[Front-end code change data]
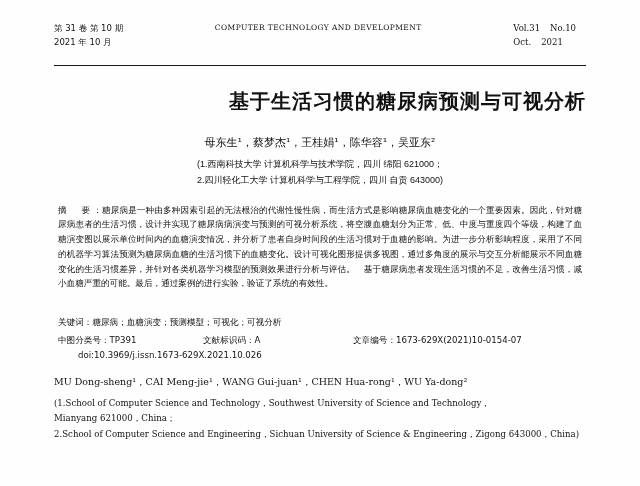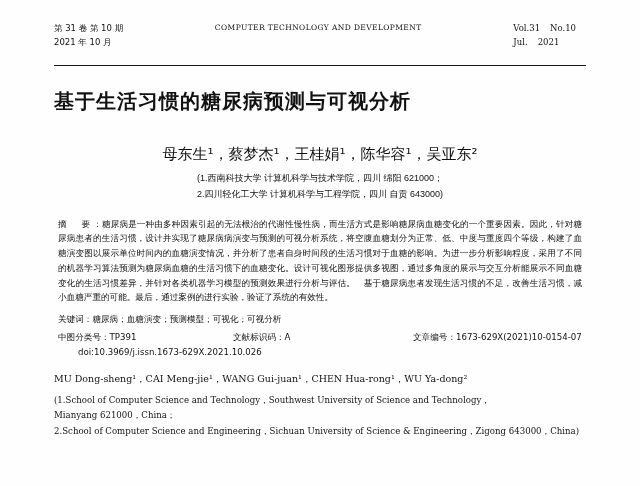--- a/index.html
+++ b/index.html
@@ -65,33 +65,33 @@
   .mh-right .r1 span { margin-right: 10px; }
   .mh-right .r2 span { margin-right: 10px; }
   .rule {
     border: 0;
     border-top: 1px solid #1a1a1a;
     margin: 3px 0 0 0;
   }
 
   
   .title-cn {
-    text-align: left;
+    text-align: right;
     font-size: 20px;
     font-weight: bold;
     letter-spacing: 1px;
     font-family: "DejaVu Sans", "Liberation Sans", sans-serif;
     margin-top: 22px;
   }
 
   
   .authors-cn {
     text-align: center;
-    font-size: 15px;
-    margin-top: 30px;
+    font-size: 11px;
+    margin-top: 20px;
     font-family: "DejaVu Sans", "Liberation Sans", sans-serif;
   }
 
   .affil-cn {
     text-align: center;
     font-size: 9px;
     line-height: 1.75;
     margin-top: 7px;
     font-family: Liberation Sans, sans-serif;
   }
@@ -103,33 +103,32 @@
     line-height: 1.72;
     text-align: justify;
     font-family: "DejaVu Sans", "Liberation Sans", sans-serif;
     padding: 0 4px;
   }
   .abstract .lbl {
     letter-spacing: 3px;
     font-weight: normal;
   }
   .kw {
-    margin-top: 7px;
+    margin-top: 24px;
     font-size: 8.6px;
     line-height: 1.7;
     font-family: "DejaVu Sans", "Liberation Sans", sans-serif;
     padding: 0 4px;
   }
   .meta-row {
     margin-top: 5px;
     font-size: 8.6px;
     display: flex;
     font-family: "DejaVu Sans", "Liberation Sans", sans-serif;
     padding: 0 4px;
-    gap: 30px;
   }
   .meta-row .c1 { width: 145px; }
   .meta-row .c2 { width: 150px; }
   .meta-row .c3 { flex: 1; }
   .doi {
     margin-top: 3px;
     font-size: 8.6px;
     font-family: "DejaVu Sans", "Liberation Sans", sans-serif;
     padding: 0 4px;
     margin-left: 20px;
@@ -166,21 +165,21 @@
       <div>2021 年 10 月</div>
     </div>
     <div class="mh-center">
       <div class="mh-title-en">COMPUTER TECHNOLOGY AND DEVELOPMENT</div>
     </div>
     <div class="mh-right">
       <div class="r1">
         <span>Vol.31</span><span>No.10</span>
       </div>
       <div class="r2">
-        <span>Jul.</span><span>2021</span>
+        <span>Oct.</span><span>2021</span>
       </div>
     </div>
   </div>
   <hr class="rule">
 
   <h1 class="title-cn">基于生活习惯的糖尿病预测与可视分析</h1>
 
   <div class="authors-cn">母东生¹，蔡梦杰¹，王桂娟¹，陈华容¹，吴亚东²</div>
 
   <div class="affil-cn">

| To do |
Only the text of the entries above, transcribed exactly, should be given; leave out pictures.

| Your response |
--- a/index.html
+++ b/index.html
@@ -65,33 +65,33 @@
   .mh-right .r1 span { margin-right: 10px; }
   .mh-right .r2 span { margin-right: 10px; }
   .rule {
     border: 0;
     border-top: 1px solid #1a1a1a;
     margin: 3px 0 0 0;
   }
 
   
   .title-cn {
-    text-align: left;
+    text-align: right;
     font-size: 20px;
     font-weight: bold;
     letter-spacing: 1px;
     font-family: "DejaVu Sans", "Liberation Sans", sans-serif;
     margin-top: 22px;
   }
 
   
   .authors-cn {
     text-align: center;
-    font-size: 15px;
-    margin-top: 30px;
+    font-size: 11px;
+    margin-top: 20px;
     font-family: "DejaVu Sans", "Liberation Sans", sans-serif;
   }
 
   .affil-cn {
     text-align: center;
     font-size: 9px;
     line-height: 1.75;
     margin-top: 7px;
     font-family: Liberation Sans, sans-serif;
   }
@@ -103,33 +103,32 @@
     line-height: 1.72;
     text-align: justify;
     font-family: "DejaVu Sans", "Liberation Sans", sans-serif;
     padding: 0 4px;
   }
   .abstract .lbl {
     letter-spacing: 3px;
     font-weight: normal;
   }
   .kw {
-    margin-top: 7px;
+    margin-top: 24px;
     font-size: 8.6px;
     line-height: 1.7;
     font-family: "DejaVu Sans", "Liberation Sans", sans-serif;
     padding: 0 4px;
   }
   .meta-row {
     margin-top: 5px;
     font-size: 8.6px;
     display: flex;
     font-family: "DejaVu Sans", "Liberation Sans", sans-serif;
     padding: 0 4px;
-    gap: 30px;
   }
   .meta-row .c1 { width: 145px; }
   .meta-row .c2 { width: 150px; }
   .meta-row .c3 { flex: 1; }
   .doi {
     margin-top: 3px;
     font-size: 8.6px;
     font-family: "DejaVu Sans", "Liberation Sans", sans-serif;
     padding: 0 4px;
     margin-left: 20px;
@@ -166,21 +165,21 @@
       <div>2021 年 10 月</div>
     </div>
     <div class="mh-center">
       <div class="mh-title-en">COMPUTER TECHNOLOGY AND DEVELOPMENT</div>
     </div>
     <div class="mh-right">
       <div class="r1">
         <span>Vol.31</span><span>No.10</span>
       </div>
       <div class="r2">
-        <span>Jul.</span><span>2021</span>
+        <span>Oct.</span><span>2021</span>
       </div>
     </div>
   </div>
   <hr class="rule">
 
   <h1 class="title-cn">基于生活习惯的糖尿病预测与可视分析</h1>
 
   <div class="authors-cn">母东生¹，蔡梦杰¹，王桂娟¹，陈华容¹，吴亚东²</div>
 
   <div class="affil-cn">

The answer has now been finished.